Да, умирал поэт одиноко и мужественно. В таком деле, как смерть, не обманешь и не притворишься. Смерть была последним испытанием на мощь характера и на силу духа. И Кольцов обнаруживал и то и другое. В факте пресечения переписки даже с Белинским это проявилось явственно. Уже и некоторые прежние свои письма Белинскому, скажем, одно из самых горьких – последнее письмо из Москвы, Кольцов считал проявлением слабости: «И вот в этом-то гадком, болезненном состоянии я писал к вам из Москвы письмо, о котором весьма теперь жалею: это сделал я нехорошо. Гадкую пору жизни всегда надо убивать в себе самом, не передавая ее другим, особенно тем людям, которых любишь. В Москве удержался; Василию Петровичу однажды намекнул слегка – и только. Ну, уж черт знает как хотелось сказать кому-нибудь о себе хоть слово – и сказал его вам и дурно сделал – вас оно потревожило; вы человек такой, который или ото всей души презираете, или всей душой принимаете радость и горе. Впредь буду умней…»
Письма Белинскому и Боткину – единственные жалобы Кольцова.
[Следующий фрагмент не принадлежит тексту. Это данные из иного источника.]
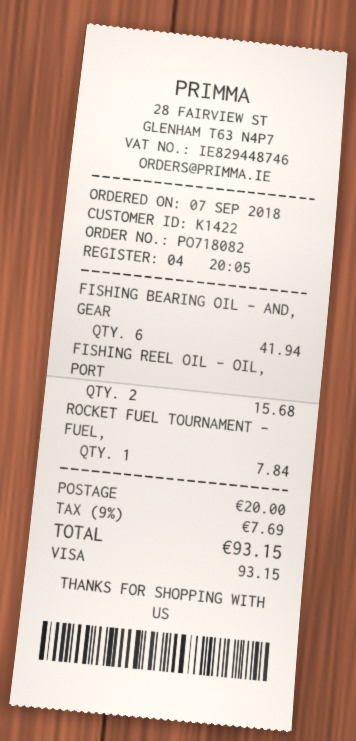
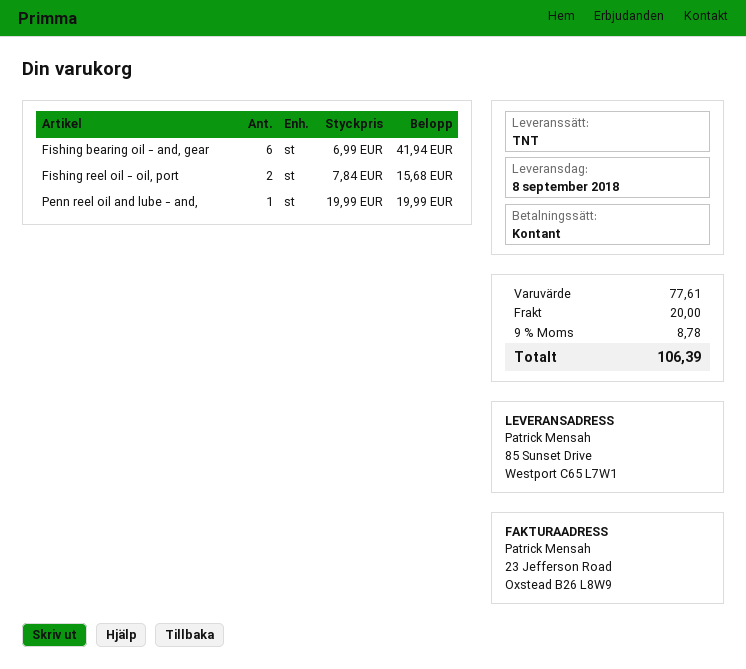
payment method: Visa -> cash
ROCKET FUEL TOURNAMENT - FUEL,: 1 for 7.84 -> none
Penn reel oil and lube - and,: none -> 1 for 19.99
tax: 9% = 7.69 -> 9% = 8.78
total: 93.15 -> 106.39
С весны 1842 года он стал «умней», он уже не жалуется никому и «гадкую пору жизни» убивает в себе самом. Катков не ошибся, говоря о Кольцове – «это был точно кремень». Недаром Белинский писал в статье о Кольцове: «Нельзя не дивиться силе духа этого человека. Правда, он надеялся выздороветь, и не хотелось ему умирать; но возможность смерти он видел ясно и смотрел на нее прямо, не мигая глазами».
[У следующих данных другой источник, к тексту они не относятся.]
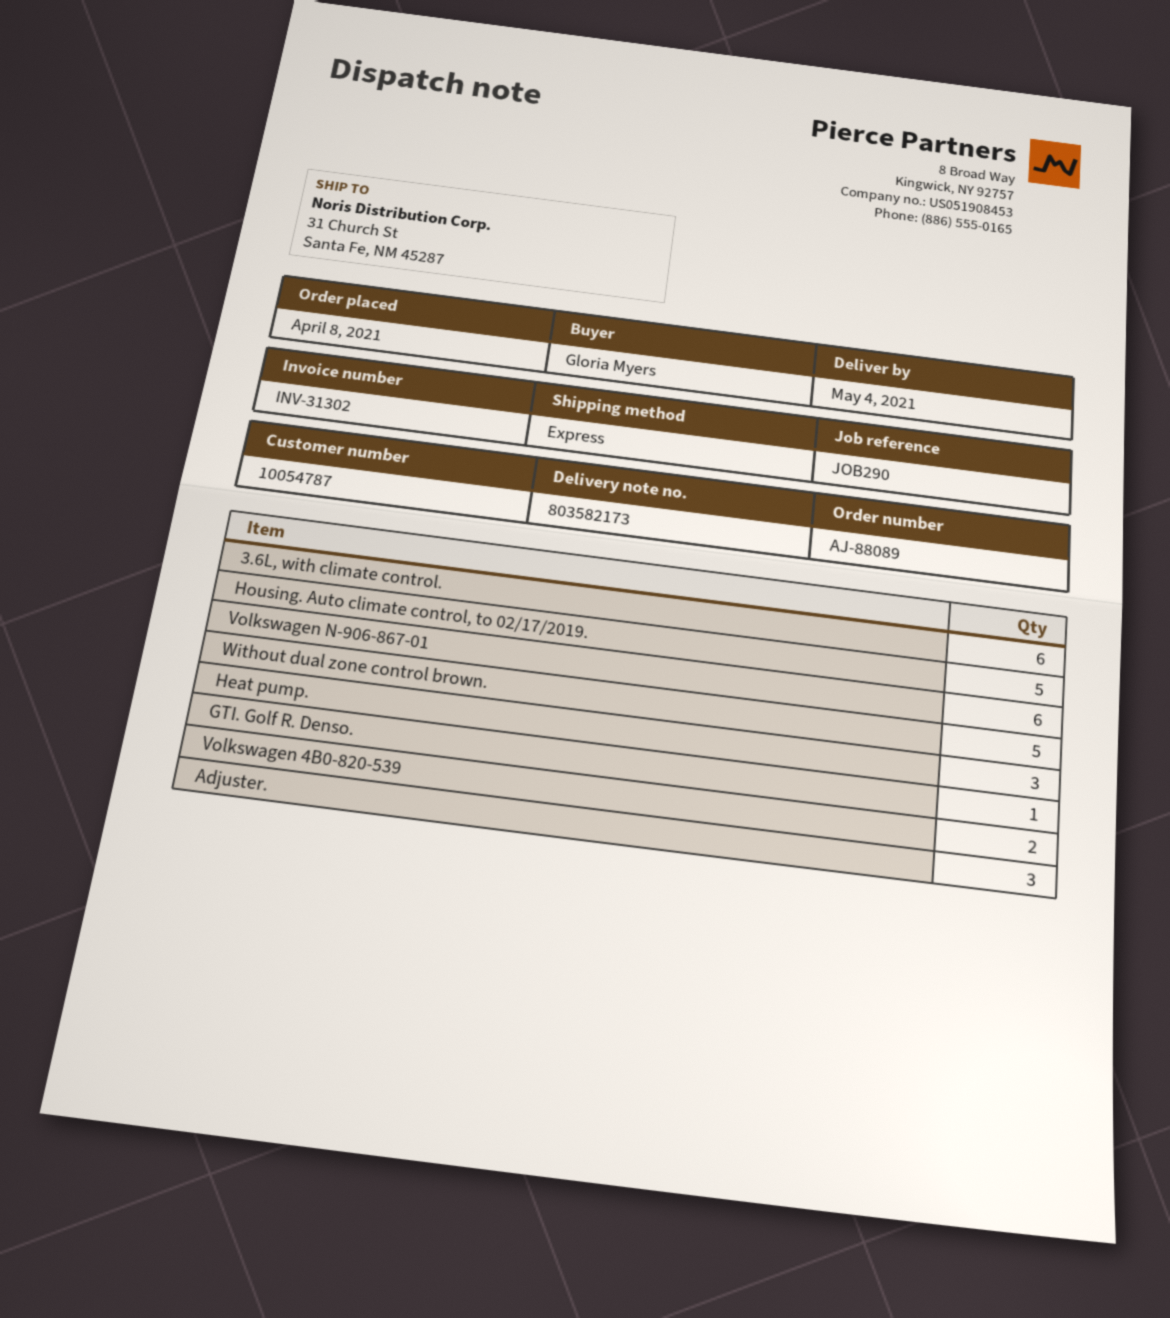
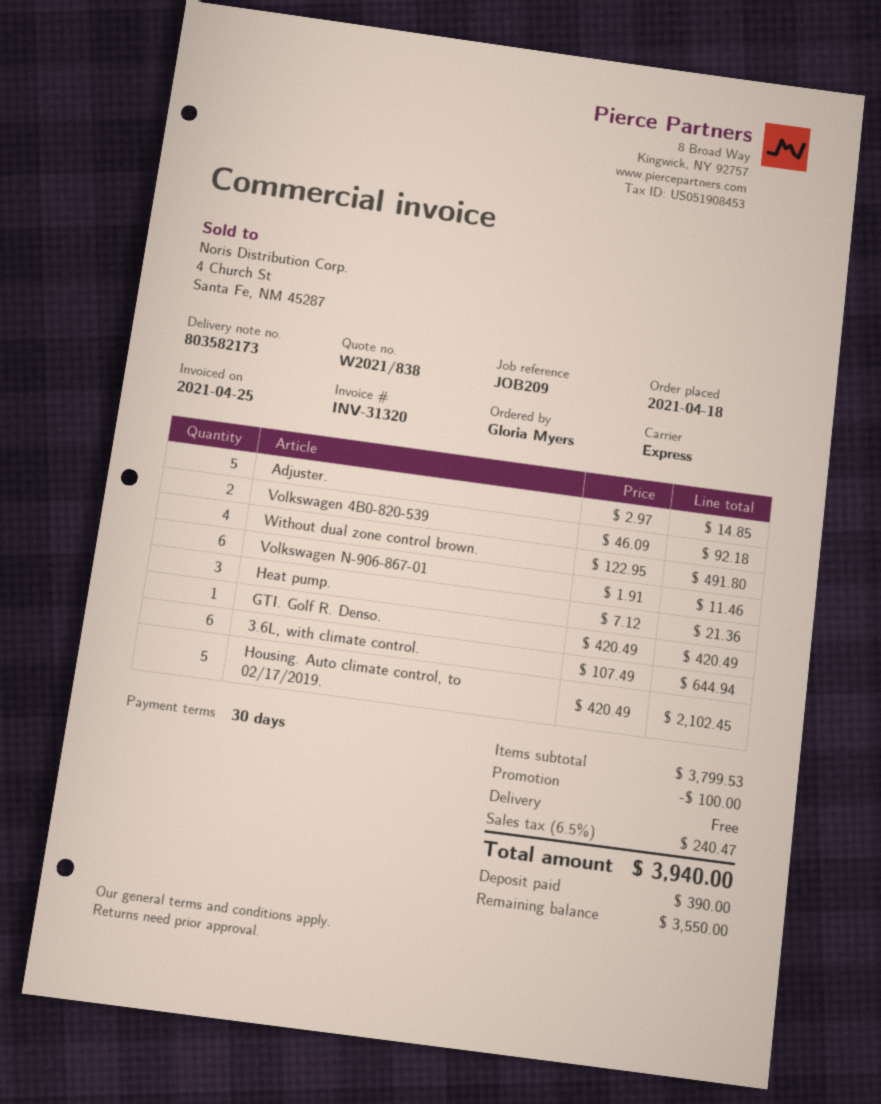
order date: 2021-04-08 -> 2021-04-18
invoice number: INV-31302 -> INV-31320
reference: JOB290 -> JOB209
Without dual zone control brown.: 5 -> 4
Adjuster.: 3 -> 5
К осени 1842 года поэт слег окончательно. Де Пуле сообщает: «…Родные, сестры и зятья ежедневно посещали умирающего. Каждый день бывала и Анисья и заходила в комнату брата, но появление ее было ему, видимо, неприятно. Часто случалось, что, услышав ее голос в девичьей (куда выходила единственная дверь его комнаты), он махал рукой, давая разуметь, чтобы ее не пускали и чтобы она проходила мимо, к матери. Мать и няня Мироловна, попеременно, не отходили от умирающего. Ужасная болезнь иссушила страдальца: от прежнего Кольцова остались одни живые мощи. Незадолго до смерти, показывая своим сестрам иссохшую руку и указывая на ладонь, он сказал: „Посмотрите, мяса-то только и осталось, что здесь, а то одни кости“, при этих словах крупные слезы скатились по его щекам».